#### What is required:
Your output must be the lines below from the line containing "Port Macquarie | Humidity: 87 -> 96" to the line containing "Rome | Country: US -> RU", both lines included, reproduced exactly and without pictures.

--- The records Enclosed Below ---

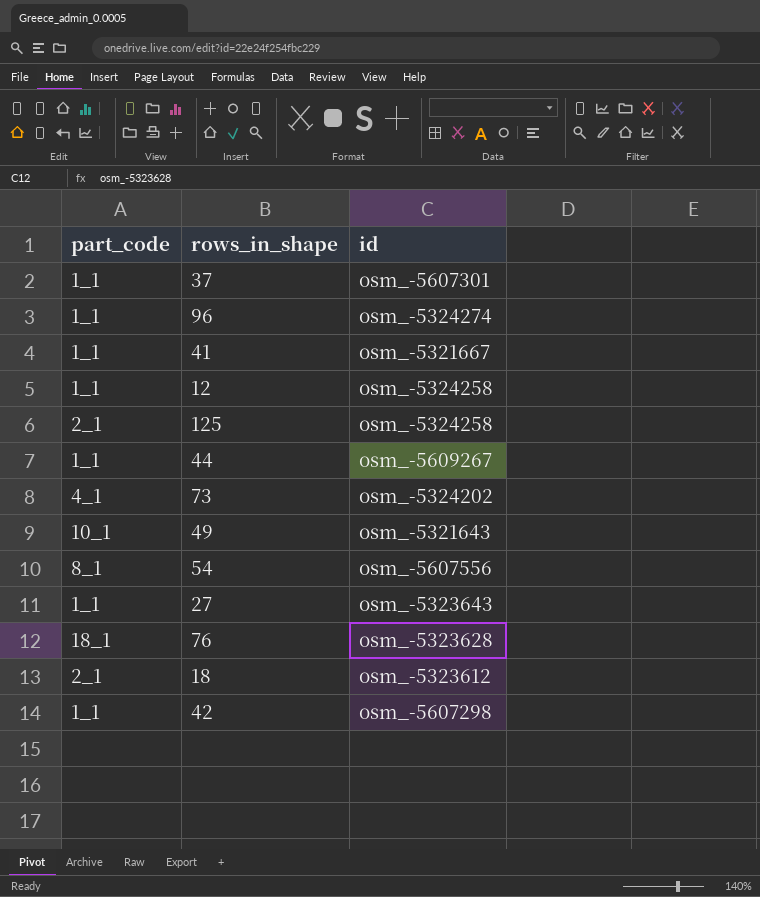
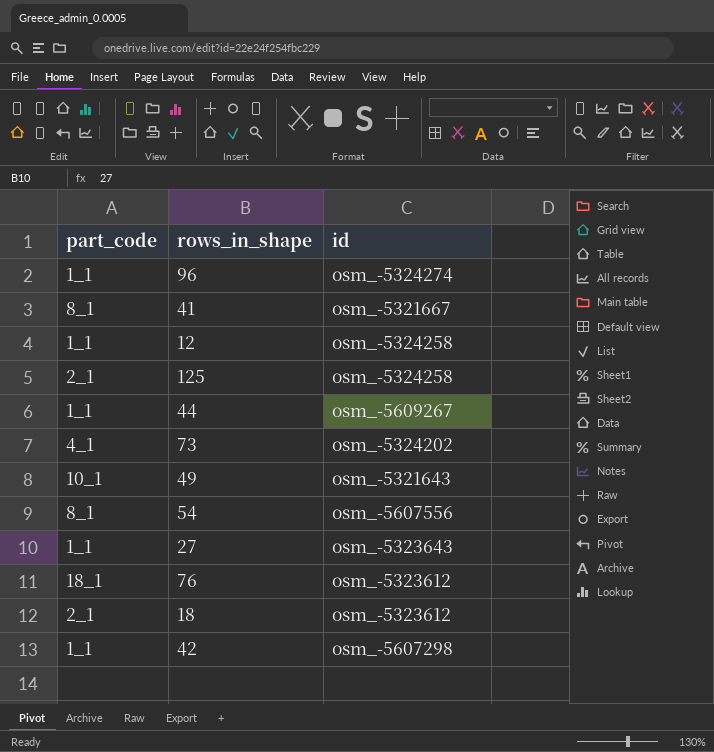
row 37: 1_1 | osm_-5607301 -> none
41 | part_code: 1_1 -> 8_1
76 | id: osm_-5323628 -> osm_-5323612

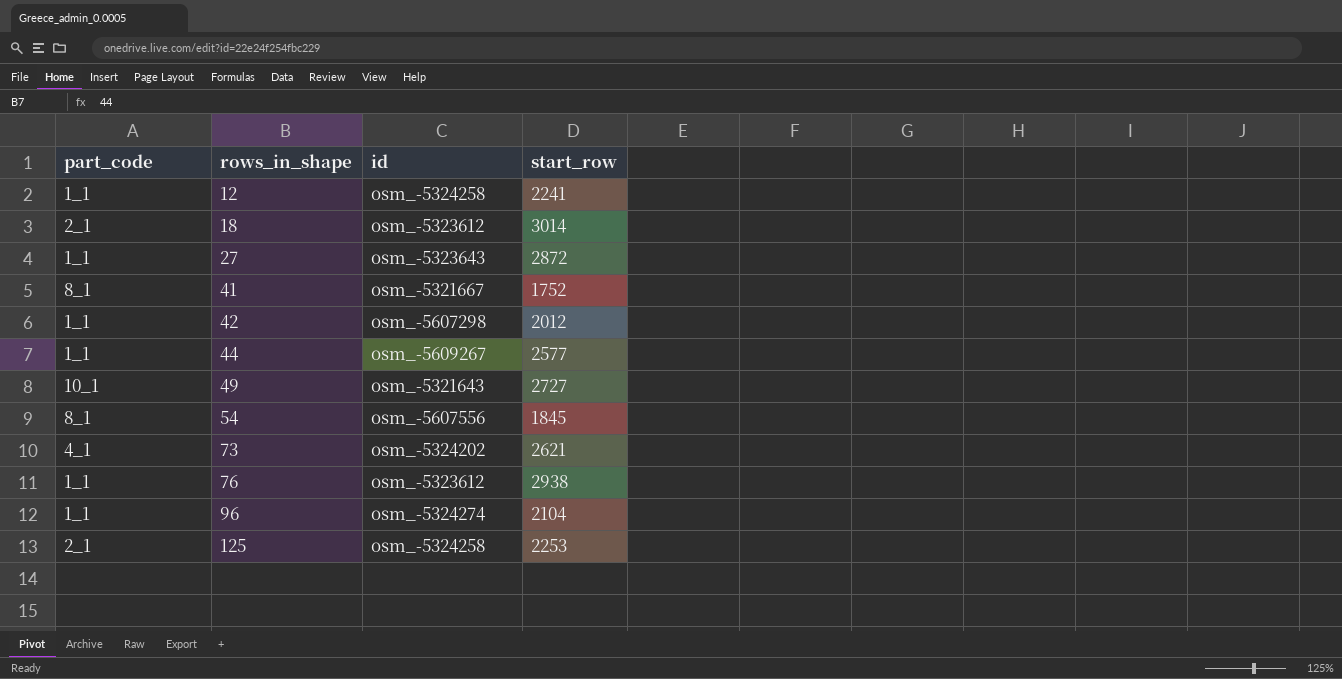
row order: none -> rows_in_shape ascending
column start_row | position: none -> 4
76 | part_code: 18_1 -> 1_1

--- End of Enclosed The records ---
--- The records Enclosed Below ---

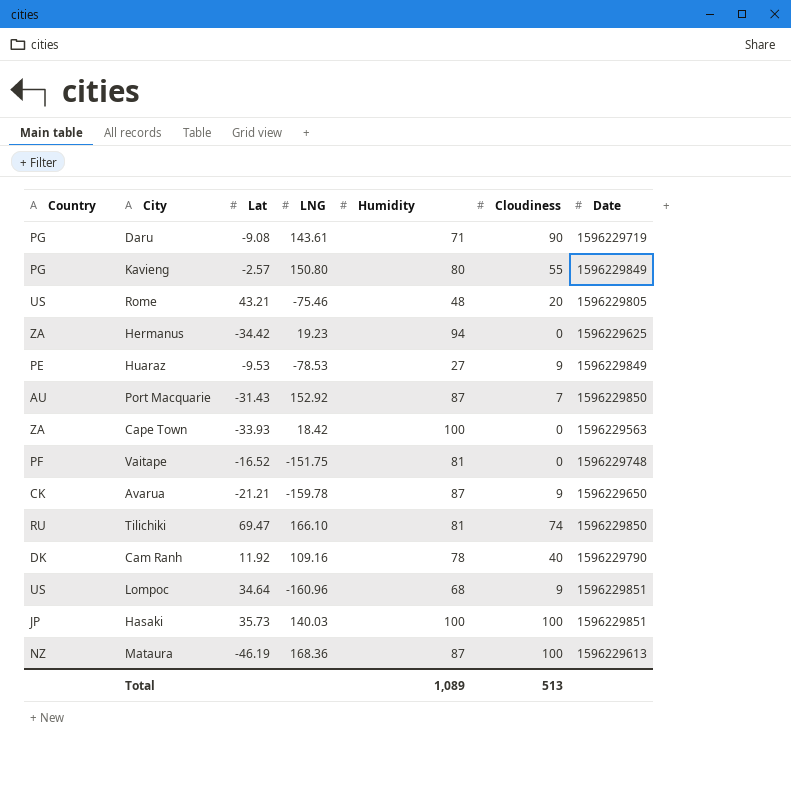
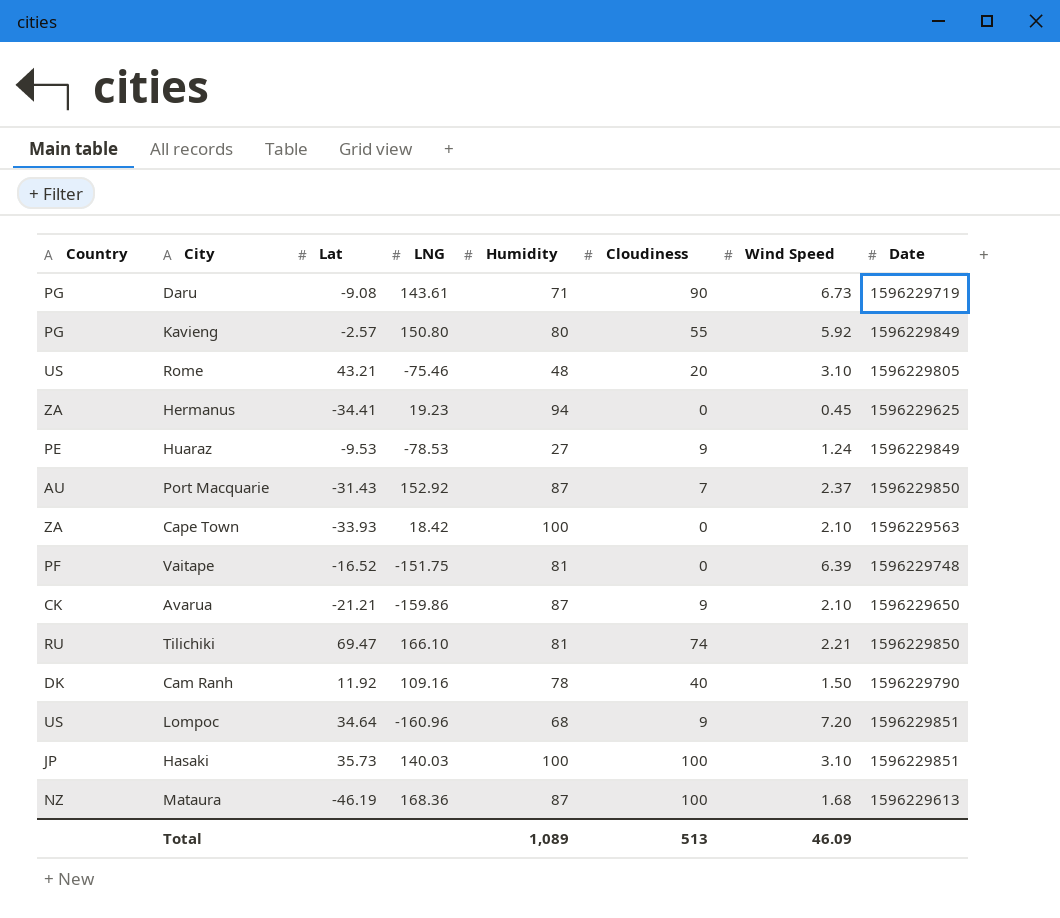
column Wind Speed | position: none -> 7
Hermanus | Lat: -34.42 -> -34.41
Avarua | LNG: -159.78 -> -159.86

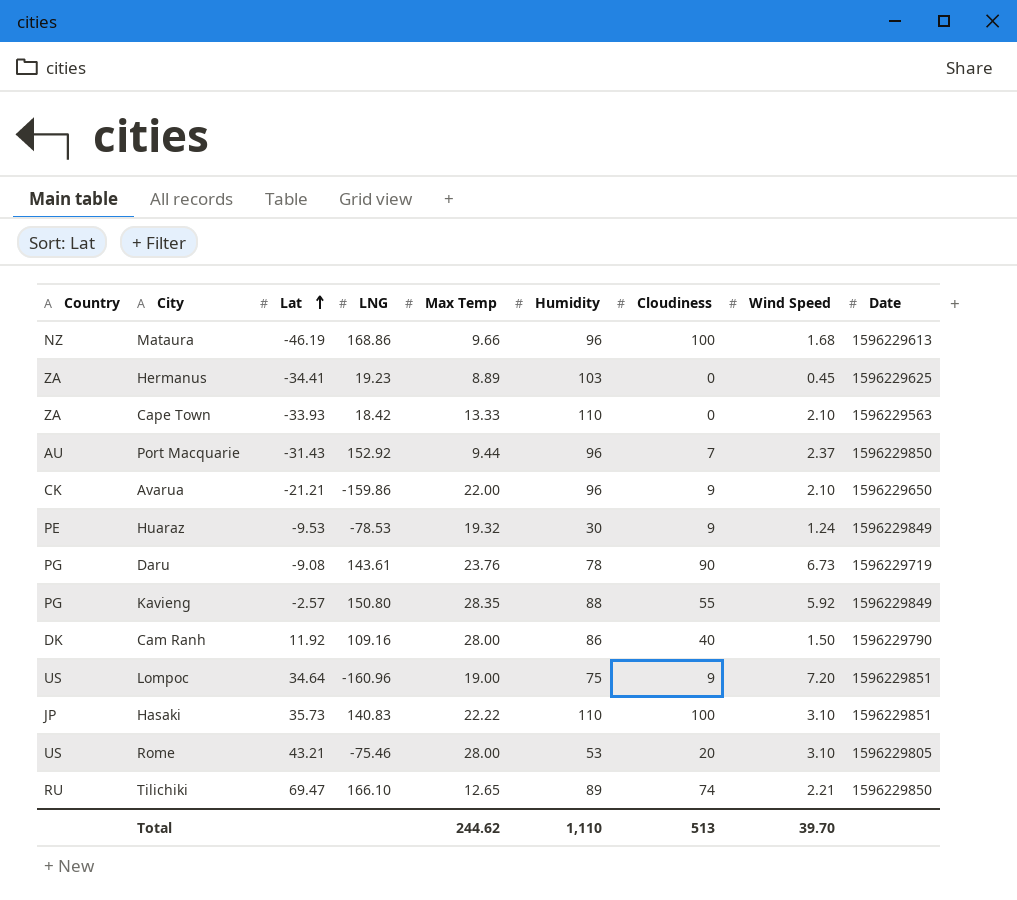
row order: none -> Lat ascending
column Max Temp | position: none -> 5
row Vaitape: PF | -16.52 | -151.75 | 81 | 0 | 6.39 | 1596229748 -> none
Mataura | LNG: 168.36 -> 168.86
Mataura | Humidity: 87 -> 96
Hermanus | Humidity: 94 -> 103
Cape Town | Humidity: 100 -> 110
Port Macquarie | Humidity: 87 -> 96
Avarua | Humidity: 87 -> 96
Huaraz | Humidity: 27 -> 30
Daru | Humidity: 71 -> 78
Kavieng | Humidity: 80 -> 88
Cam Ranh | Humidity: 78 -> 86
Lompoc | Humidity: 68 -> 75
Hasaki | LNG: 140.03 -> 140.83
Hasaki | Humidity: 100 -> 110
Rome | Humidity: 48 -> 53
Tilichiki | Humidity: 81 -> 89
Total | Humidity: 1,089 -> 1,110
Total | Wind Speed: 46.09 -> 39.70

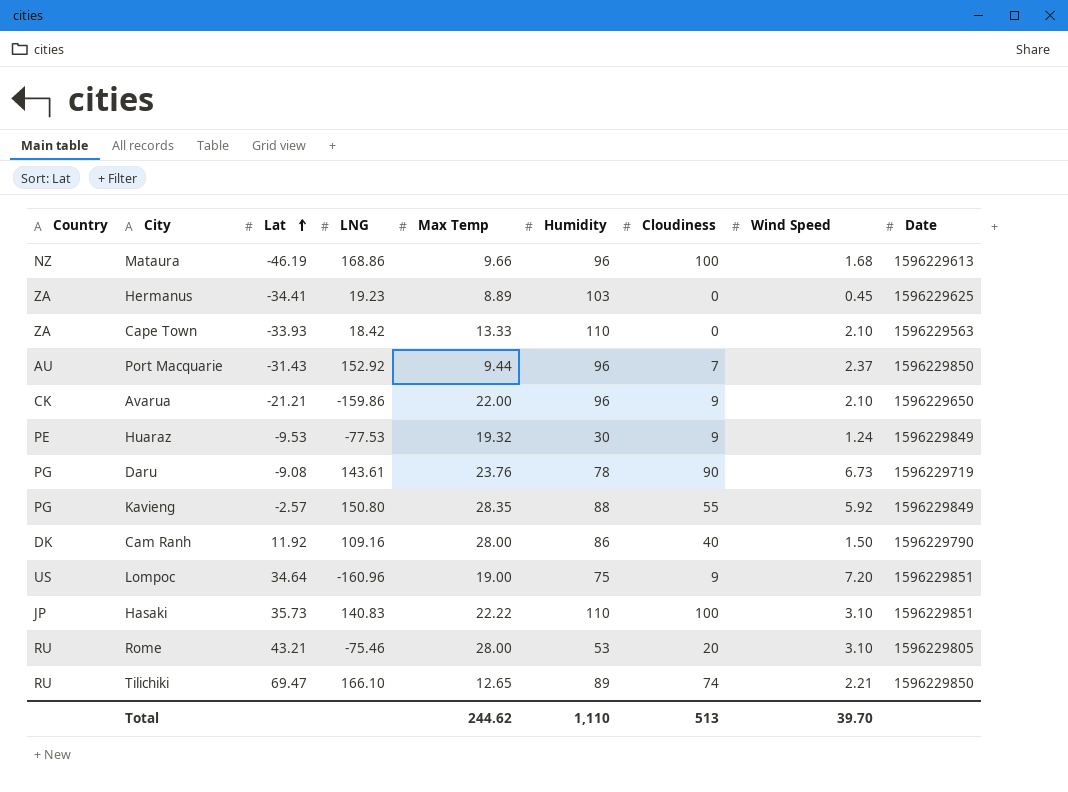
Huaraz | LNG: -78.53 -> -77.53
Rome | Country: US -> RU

--- End of Enclosed The records ---

#### Task response:
Port Macquarie | Humidity: 87 -> 96
Avarua | Humidity: 87 -> 96
Huaraz | Humidity: 27 -> 30
Daru | Humidity: 71 -> 78
Kavieng | Humidity: 80 -> 88
Cam Ranh | Humidity: 78 -> 86
Lompoc | Humidity: 68 -> 75
Hasaki | LNG: 140.03 -> 140.83
Hasaki | Humidity: 100 -> 110
Rome | Humidity: 48 -> 53
Tilichiki | Humidity: 81 -> 89
Total | Humidity: 1,089 -> 1,110
Total | Wind Speed: 46.09 -> 39.70

Huaraz | LNG: -78.53 -> -77.53
Rome | Country: US -> RU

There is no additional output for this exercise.